_Work to be completed_:
Once you have read the listing, print all of it word for word.
=== Begin Enclosure ===
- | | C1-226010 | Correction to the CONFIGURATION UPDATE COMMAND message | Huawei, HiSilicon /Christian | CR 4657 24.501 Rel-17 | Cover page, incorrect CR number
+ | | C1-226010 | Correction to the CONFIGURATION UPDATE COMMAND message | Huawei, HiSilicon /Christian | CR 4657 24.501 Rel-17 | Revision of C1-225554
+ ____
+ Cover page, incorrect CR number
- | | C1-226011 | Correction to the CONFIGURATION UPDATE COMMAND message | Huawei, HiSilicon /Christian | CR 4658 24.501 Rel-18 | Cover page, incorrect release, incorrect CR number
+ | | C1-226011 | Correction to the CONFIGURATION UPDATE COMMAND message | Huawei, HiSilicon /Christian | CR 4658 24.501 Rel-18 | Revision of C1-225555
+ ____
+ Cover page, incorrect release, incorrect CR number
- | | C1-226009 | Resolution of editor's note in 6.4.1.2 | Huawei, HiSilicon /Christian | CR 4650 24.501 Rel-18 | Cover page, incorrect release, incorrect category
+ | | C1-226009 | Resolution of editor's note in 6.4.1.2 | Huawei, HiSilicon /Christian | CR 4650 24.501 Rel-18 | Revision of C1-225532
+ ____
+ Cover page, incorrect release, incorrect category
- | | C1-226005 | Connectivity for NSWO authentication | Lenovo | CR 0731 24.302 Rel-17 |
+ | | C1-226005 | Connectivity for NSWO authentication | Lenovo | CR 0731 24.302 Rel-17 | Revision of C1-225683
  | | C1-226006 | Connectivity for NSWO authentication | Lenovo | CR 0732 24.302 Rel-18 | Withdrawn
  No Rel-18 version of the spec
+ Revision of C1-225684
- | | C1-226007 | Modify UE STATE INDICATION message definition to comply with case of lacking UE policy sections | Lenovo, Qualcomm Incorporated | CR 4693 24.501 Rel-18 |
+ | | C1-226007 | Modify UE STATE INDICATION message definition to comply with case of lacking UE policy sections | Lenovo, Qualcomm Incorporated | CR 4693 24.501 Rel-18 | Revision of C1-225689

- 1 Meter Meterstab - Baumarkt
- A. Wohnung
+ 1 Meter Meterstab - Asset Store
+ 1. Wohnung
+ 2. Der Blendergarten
=== End Enclosure ===
_Exercise response_:
- | | C1-226010 | Correction to the CONFIGURATION UPDATE COMMAND message | Huawei, HiSilicon /Christian | CR 4657 24.501 Rel-17 | Cover page, incorrect CR number
+ | | C1-226010 | Correction to the CONFIGURATION UPDATE COMMAND message | Huawei, HiSilicon /Christian | CR 4657 24.501 Rel-17 | Revision of C1-225554
+ ____
+ Cover page, incorrect CR number
- | | C1-226011 | Correction to the CONFIGURATION UPDATE COMMAND message | Huawei, HiSilicon /Christian | CR 4658 24.501 Rel-18 | Cover page, incorrect release, incorrect CR number
+ | | C1-226011 | Correction to the CONFIGURATION UPDATE COMMAND message | Huawei, HiSilicon /Christian | CR 4658 24.501 Rel-18 | Revision of C1-225555
+ ____
+ Cover page, incorrect release, incorrect CR number
- | | C1-226009 | Resolution of editor's note in 6.4.1.2 | Huawei, HiSilicon /Christian | CR 4650 24.501 Rel-18 | Cover page, incorrect release, incorrect category
+ | | C1-226009 | Resolution of editor's note in 6.4.1.2 | Huawei, HiSilicon /Christian | CR 4650 24.501 Rel-18 | Revision of C1-225532
+ ____
+ Cover page, incorrect release, incorrect category
- | | C1-226005 | Connectivity for NSWO authentication | Lenovo | CR 0731 24.302 Rel-17 |
+ | | C1-226005 | Connectivity for NSWO authentication | Lenovo | CR 0731 24.302 Rel-17 | Revision of C1-225683
  | | C1-226006 | Connectivity for NSWO authentication | Lenovo | CR 0732 24.302 Rel-18 | Withdrawn
  No Rel-18 version of the spec
+ Revision of C1-225684
- | | C1-226007 | Modify UE STATE INDICATION message definition to comply with case of lacking UE policy sections | Lenovo, Qualcomm Incorporated | CR 4693 24.501 Rel-18 |
+ | | C1-226007 | Modify UE STATE INDICATION message definition to comply with case of lacking UE policy sections | Lenovo, Qualcomm Incorporated | CR 4693 24.501 Rel-18 | Revision of C1-225689

- 1 Meter Meterstab - Baumarkt
- A. Wohnung
+ 1 Meter Meterstab - Asset Store
+ 1. Wohnung
+ 2. Der Blendergarten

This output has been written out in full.